The Indian insurance sector incurs a loss of more than 8% of its total revenue collection in a fiscal year, according to the Ernst & Young survey on frauds in insurance. Further, the study indicates that the average ticket size of a single fraud ranges between Rs. 25,000 and Rs. 75,000. Increase in frauds indirectly drives up the premiums collected from policyholders as insurers ultimately recover the losses by increasing the prices.
According to a survey by Star Health Insurance Pvt Ltd, the health insurance industry in India loses approximately 15% amounting to Rs. 6 billion to Rs. 8 billion per annum on account of fraudulent claims. Fraudulent and dishonest claims are a major hazard not only for the insurance industry but also for the entire nation’s economy. Concrete proof as evidence including documentation, statements made by the customer and his family members and even neighbours are taken into consideration.

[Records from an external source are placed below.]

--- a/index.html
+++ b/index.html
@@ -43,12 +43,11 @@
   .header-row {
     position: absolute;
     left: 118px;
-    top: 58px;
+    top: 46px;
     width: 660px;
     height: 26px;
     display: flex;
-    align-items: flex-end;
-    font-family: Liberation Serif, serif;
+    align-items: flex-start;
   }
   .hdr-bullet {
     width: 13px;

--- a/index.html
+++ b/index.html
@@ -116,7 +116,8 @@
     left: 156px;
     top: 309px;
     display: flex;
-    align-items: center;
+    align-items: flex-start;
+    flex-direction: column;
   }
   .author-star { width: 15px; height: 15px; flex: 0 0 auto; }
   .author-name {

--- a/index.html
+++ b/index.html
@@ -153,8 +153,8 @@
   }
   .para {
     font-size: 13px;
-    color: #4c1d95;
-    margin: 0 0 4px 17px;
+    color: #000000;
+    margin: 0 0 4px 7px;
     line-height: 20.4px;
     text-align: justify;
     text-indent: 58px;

To reduce fraudulent claims, the IRDA has mandated sharing of claims data and even blacklisting ‘tainted’ hospitals with a history of submitting inflated bills. Health insurers need to set up a detailed anti-fraud department to develop and implement a detailed program to combat frauds. Some insurers have put in place additional checks such as visiting the hospital during the insured’s stay or even his house to examine the case papers to prevent fraudulent claims. Insurers need to adopt a definite methodology to address and reduce risk of frauds within it.